Юдит ощутила, что последняя опора уходит у нее из-под пальцев, и испустила крик о помощи.
— Сестра? — сказала Кезуар.
— Здесь, — завопила Юдит. — Быстрее!
В тот момент, когда Кезуар двинулась к колодцу (легчайшего колебания ее щупальцев было достаточно, чтобы привести тело в движение), Дауд решился на побег и нырнул под щупальца. Однако он не вполне удачно выбрал момент, и одно из них коснулось его плеча. В следующее мгновение оно закрутилось вокруг его шеи и швырнуло его в колодец. В этот миг правая рука Юдит потеряла опору и она заскользила вниз с последним отчаянным воплем. Однако Кезуар несла спасение так же быстро, как и гибель. Когда стены колодца уже готовы были сомкнуться вокруг Юдит, она почувствовала, как щупальца обвились вокруг ее запястья и сжали его мертвой хваткой. Под действием прикосновения в ее мускулах проснулись последние силы, и она ухватилась за щупальца. Кезуар вытянула ее из колодца и опустила на камни. Юдит перекатилась на спину, задыхаясь, словно спринтер, пересекший финишную ленточку, а щупальца Кезуар освободили ее тело.
Услышав доносившиеся из колодца мольбы уцепившегося за уступ Дауда, Юдит села. В его криках не было ничего такого, чего нельзя было бы ожидать от человека, который репетировал роль раба перед столькими поколениями. Он обещал Кезуар вечное повиновение и полное самоуничижение, если только она спасет его от этого ужаса. Не является ли милосердие драгоценнейшим камнем в небесном венце, рыдал он, и разве она не ангел во плоти?
— Нет, — сказала Кезуар. — Я не ангел. И не невеста Христа, если уж на то пошло.

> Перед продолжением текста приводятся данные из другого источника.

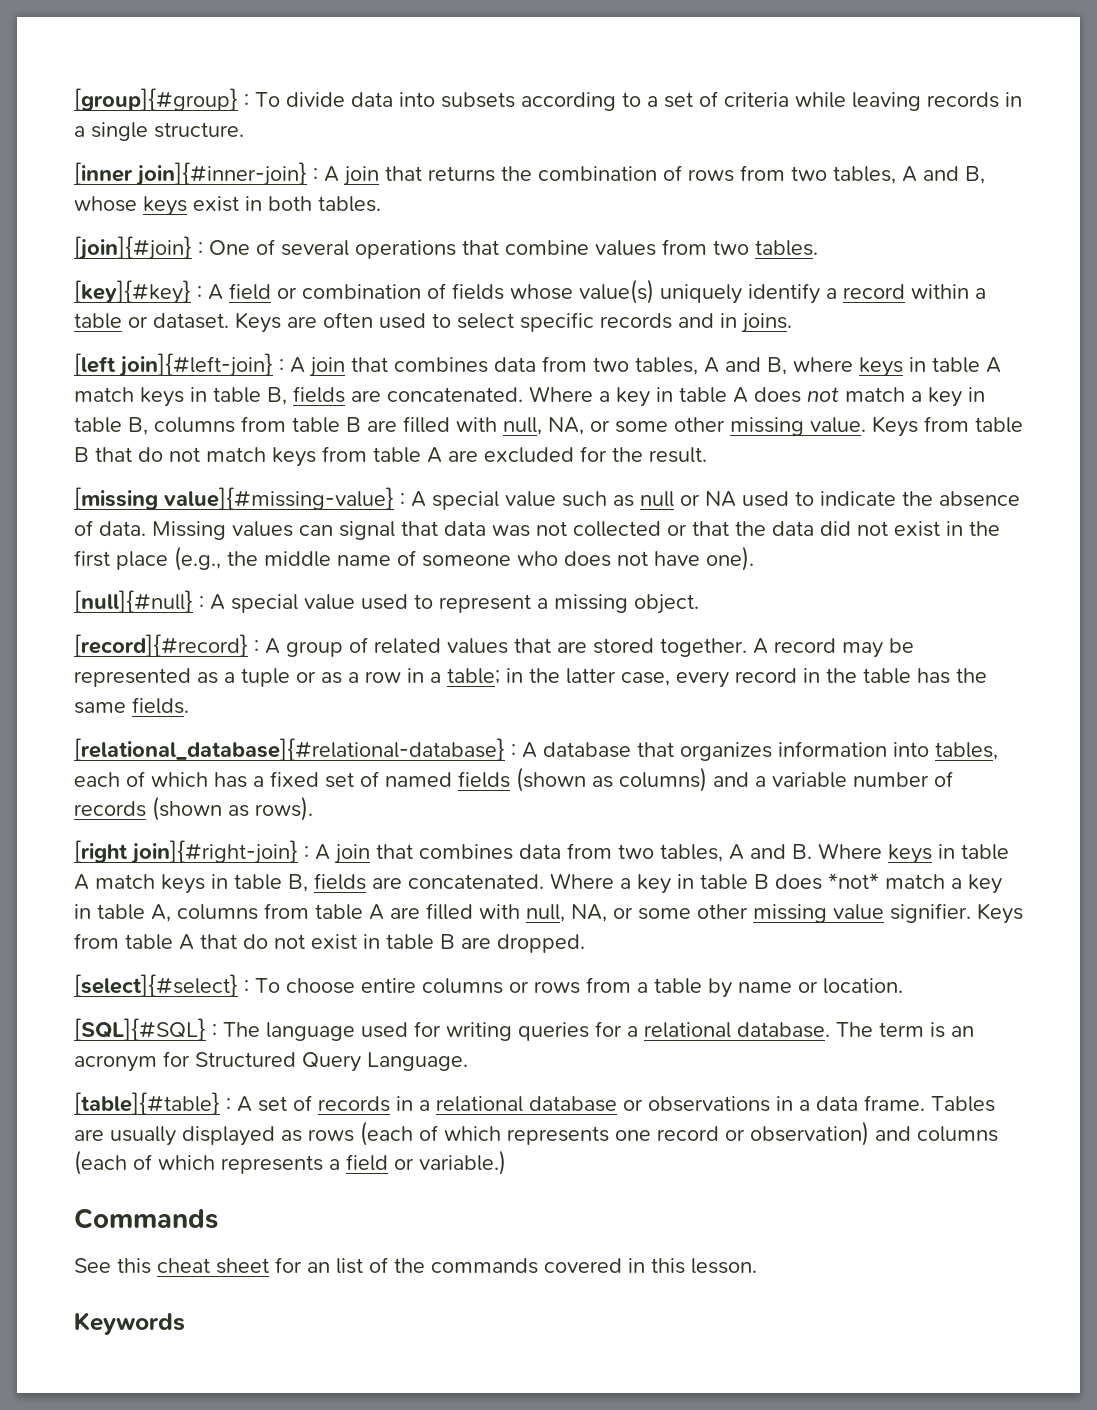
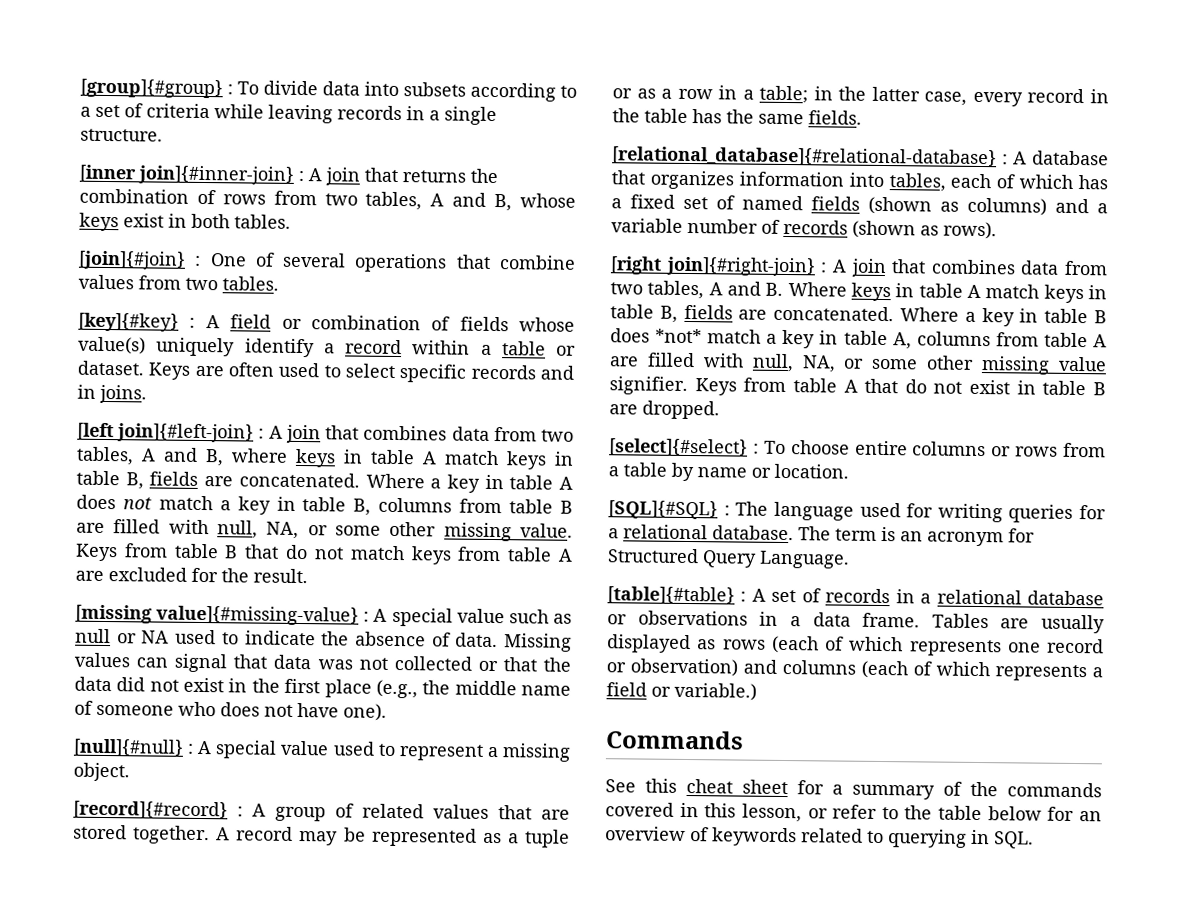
- See this cheat sheet for an list of the commands covered in this lesson.
- Keywords
+ See this cheat sheet for a summary of the commands covered in this lesson, or refer to the table below for an overview of keywords related to querying in SQL.

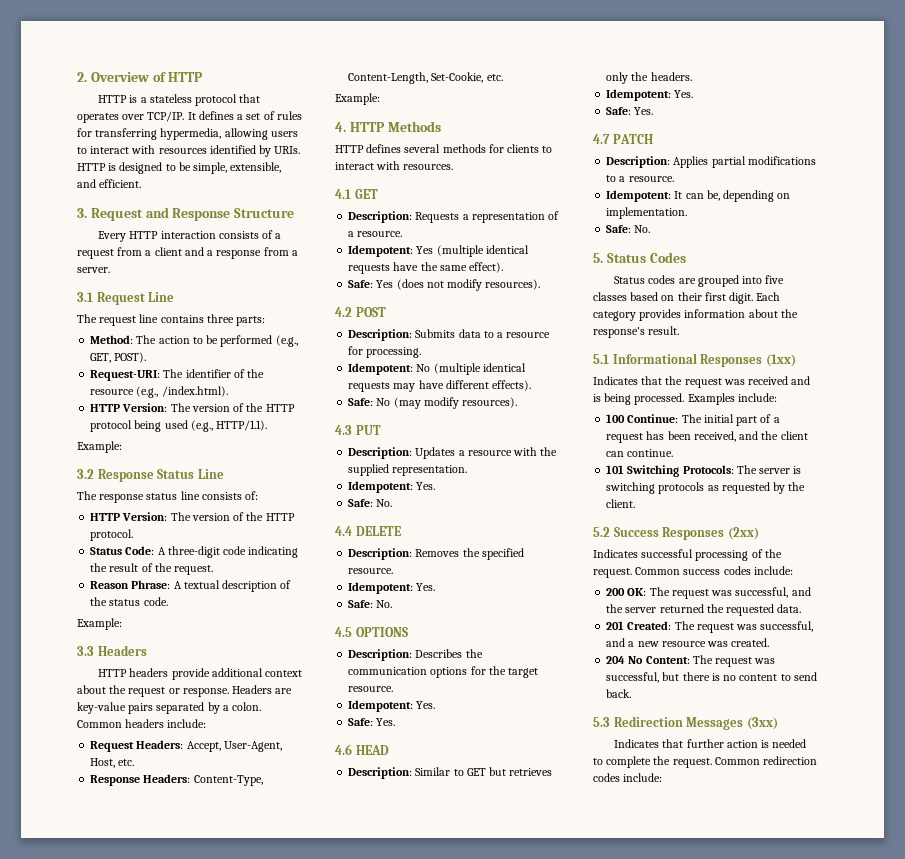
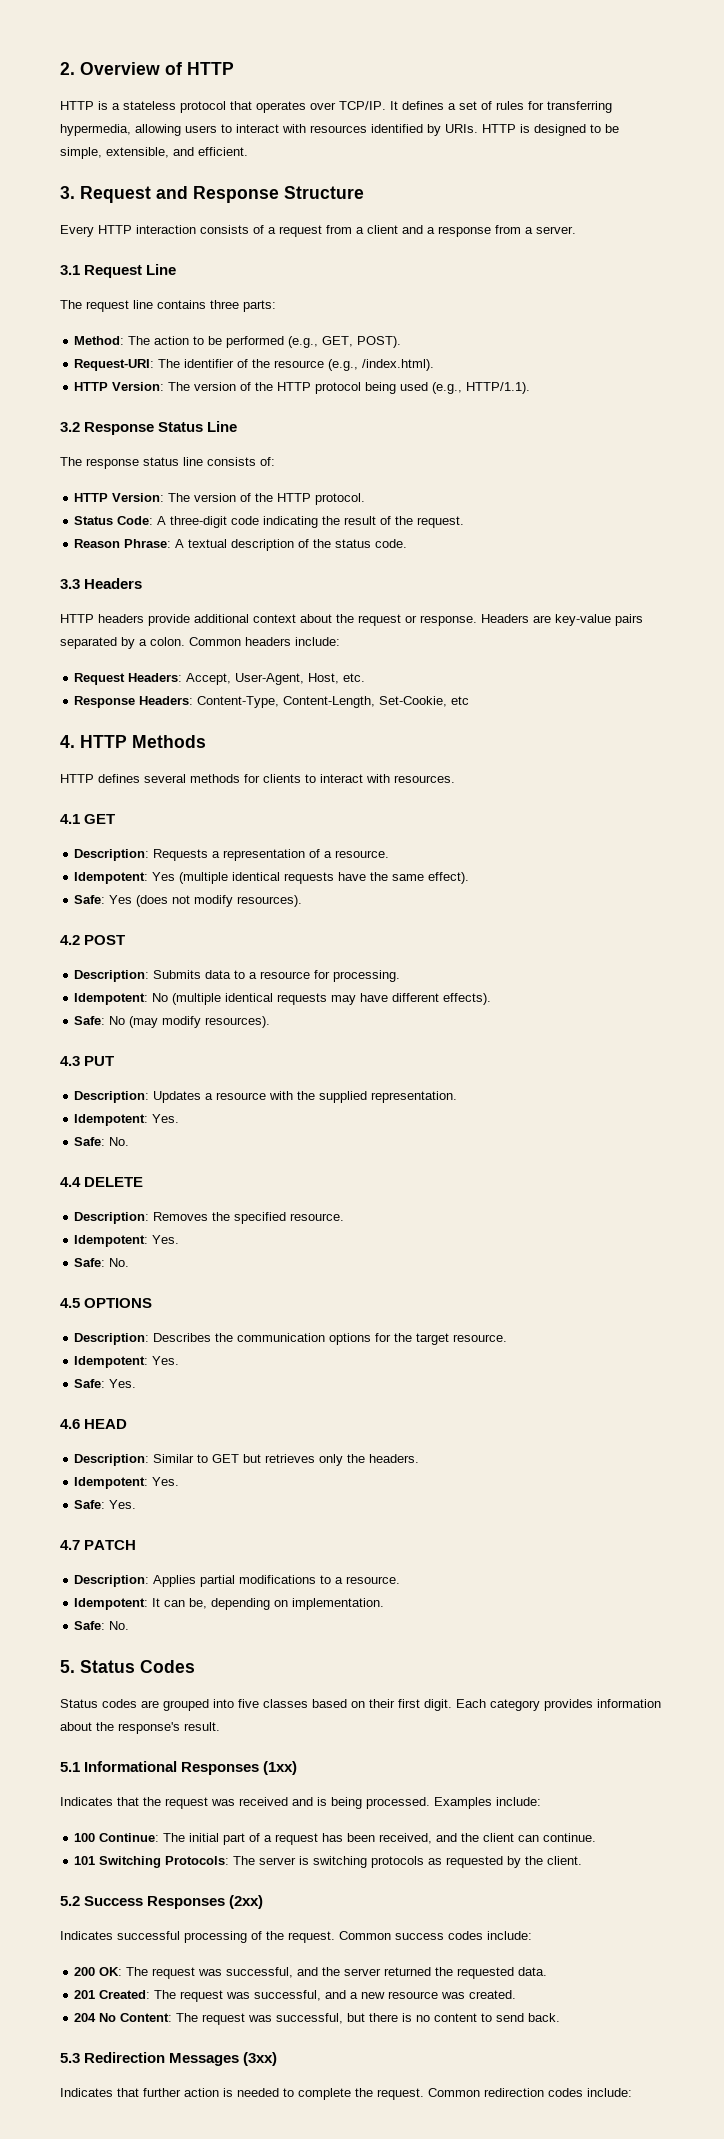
  HTTP Version: The version of the HTTP protocol being used (e.g., HTTP/1.1).
- Example:
  Reason Phrase: A textual description of the status code.
- Example:
- Response Headers: Content-Type, Content-Length, Set-Cookie, etc.
- Example:
+ Response Headers: Content-Type, Content-Length, Set-Cookie, etc

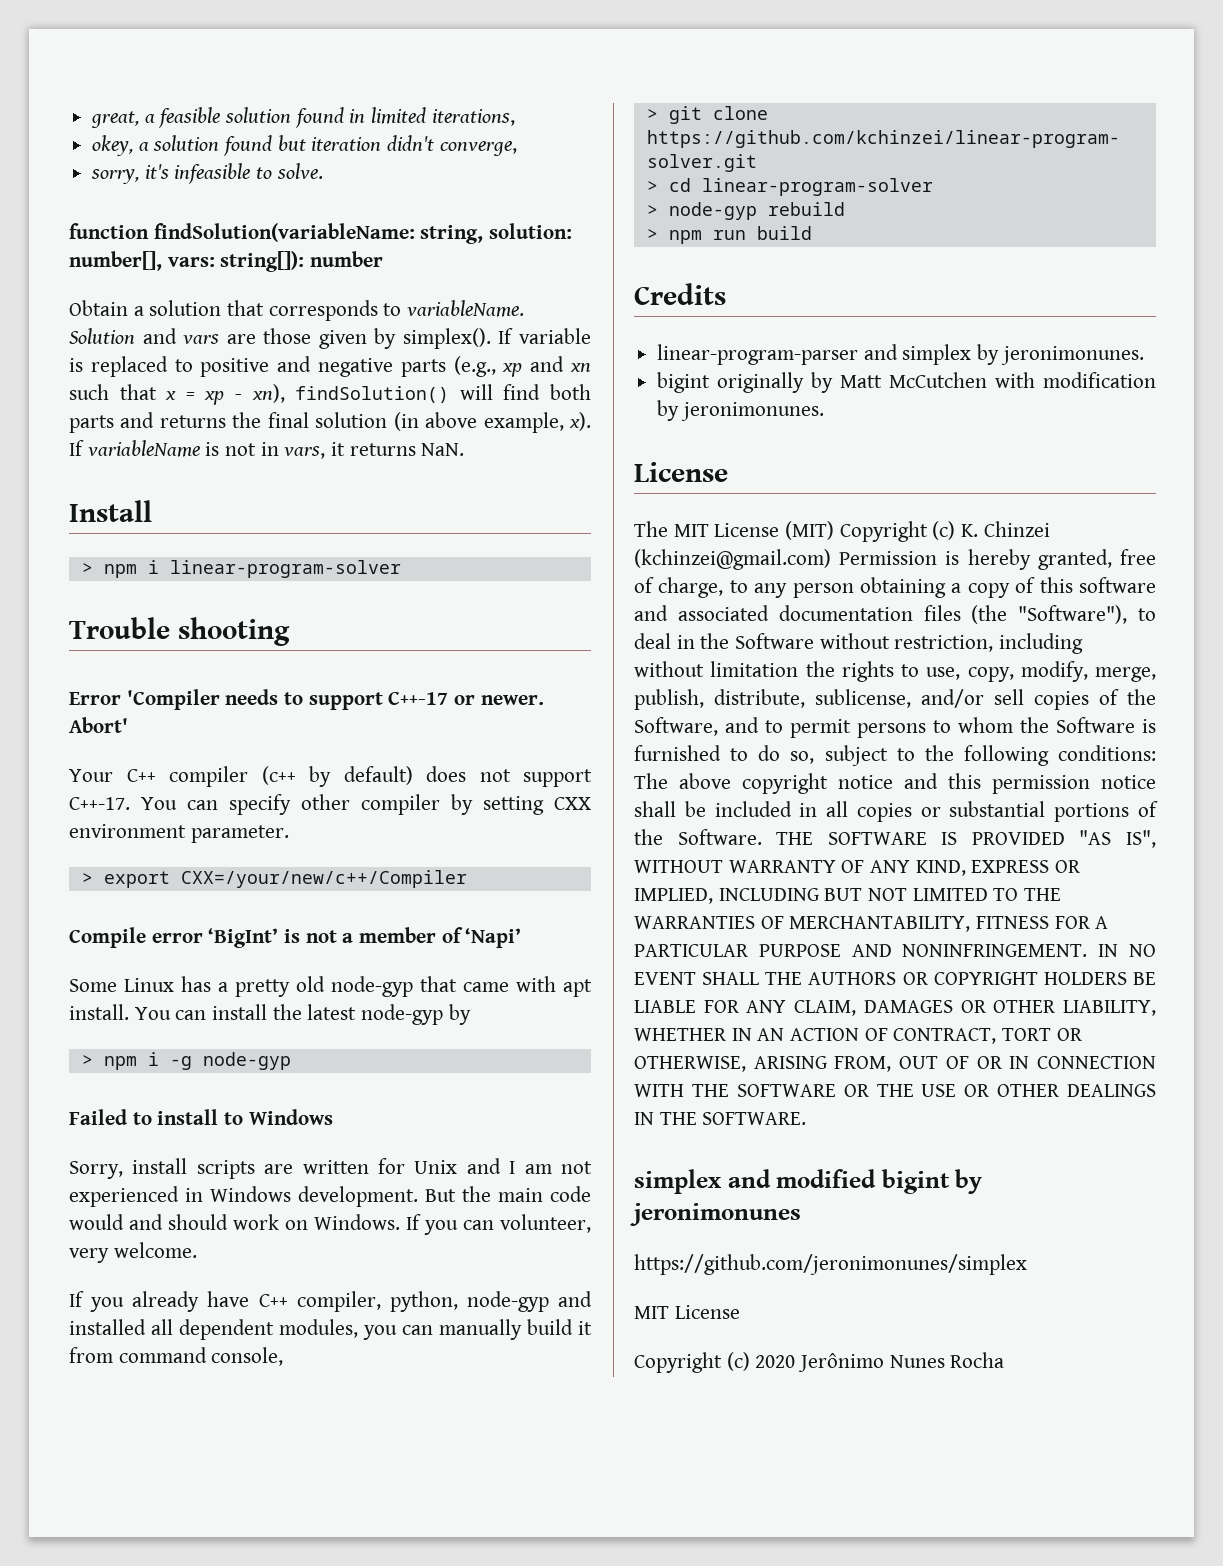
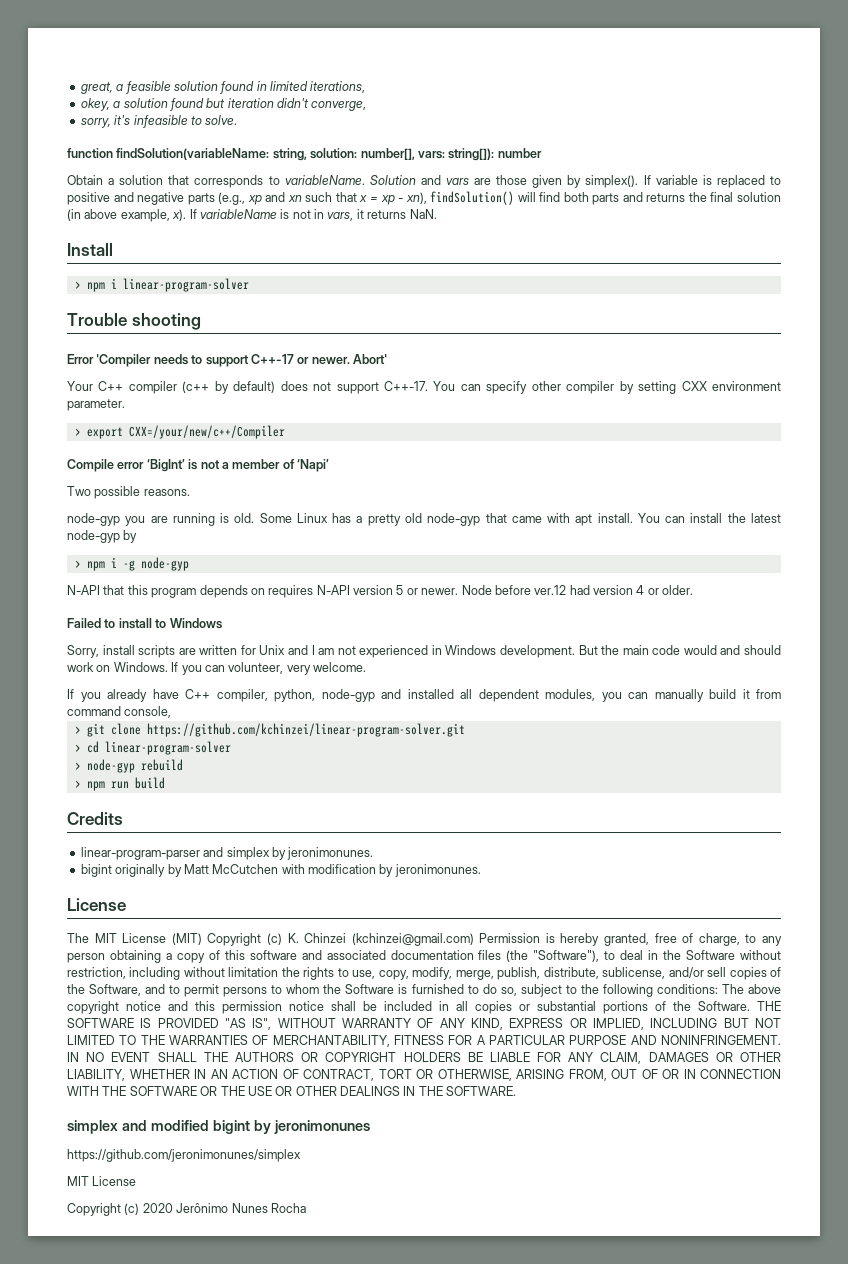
+ Two possible reasons.
+ node-gyp you are running is old.
+ N-API that this program depends on requires N-API version 5 or newer. Node before ver.12 had version 4 or older.

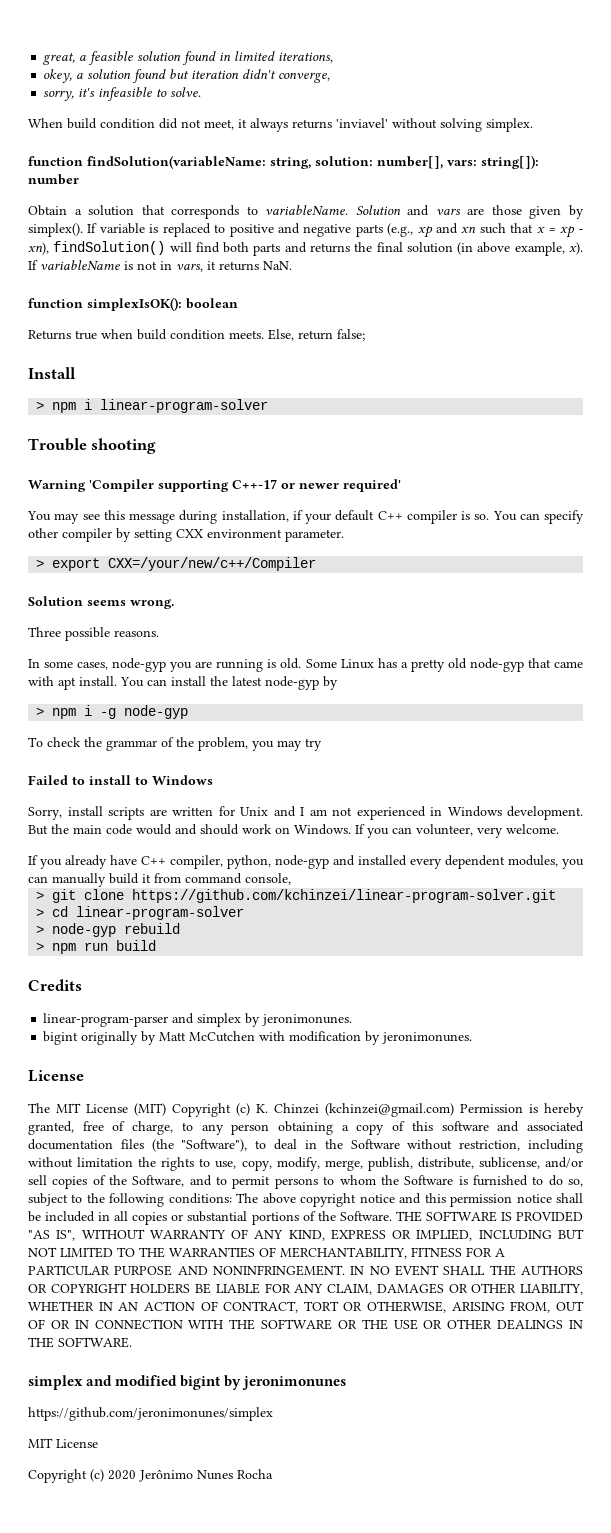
+ When build condition did not meet, it always returns 'inviavel' without solving simplex.
+ function simplexIsOK(): boolean
+ Returns true when build condition meets. Else, return false;
- Error 'Compiler needs to support C++-17 or newer. Abort'
- Your C++ compiler (c++ by default) does not support C++-17.
+ Warning 'Compiler supporting C++-17 or newer required'
+ You may see this message during installation, if your default C++ compiler is so.
- Compile error ‘BigInt’ is not a member of ‘Napi’
- Two possible reasons.
+ Solution seems wrong.
+ Three possible reasons.
- node-gyp you are running is old.
+ In some cases, node-gyp you are running is old.
- N-API that this program depends on requires N-API version 5 or newer. Node before ver.12 had version 4 or older.
+ To check the grammar of the problem, you may try
- If you already have C++ compiler, python, node-gyp and installed all dependent modules, you can manually build it from command console,
+ If you already have C++ compiler, python, node-gyp and installed every dependent modules, you can manually build it from command console,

Из глубины донесся новый цикл рассуждений и предложений: о том, кем она является и чем он может оказаться ей полезным, сейчас и во веки вечные. Нигде она не найдет более преданного слуги и смиренного приверженца. Что ей угодно? Отнять его мужское достоинство? С превеликой готовностью, он может кастрировать себя прямо сейчас. Стоит ей вымолвить одно лишь слово.
Если у Юдит и оставались какие-то сомнения по поводу масштабов силы, которую обрела Кезуар, то теперь они должны были рассеяться при виде нового ее проявления: Кезуар опустила щупальца в колодец и вытащила Дауда на поверхность. Когда он показался над колодцем, из него лило, как из дырявого ведра.
— Благодарю вас, тысяча благодарностей, спасибо…
Теперь Юдит заметила, что над ним нависла двойная угроза: ноги его болтались над пропастью, а щупальца обвились вокруг его горла с такой силой, что придушили бы его, не засунь он пальцы между петлей и шеей. Слезы лились у него по щекам с театральной избыточностью.
— Леди, — сказал он. — Как я могу приступить к искуплению своей вины?
Вместо ответа Кезуар задала вопрос.
— Как ты осмелился обмануть меня? — сказала она. — Ведь ты обычный мужчина. Что ты можешь знать о божественном?
Было заметно, что Дауд опасается ответить, не будучи уверенным, что скорее может привести к летальным последствиям — запирательство или правда.
— Говори правду, — посоветовала ему Юдит.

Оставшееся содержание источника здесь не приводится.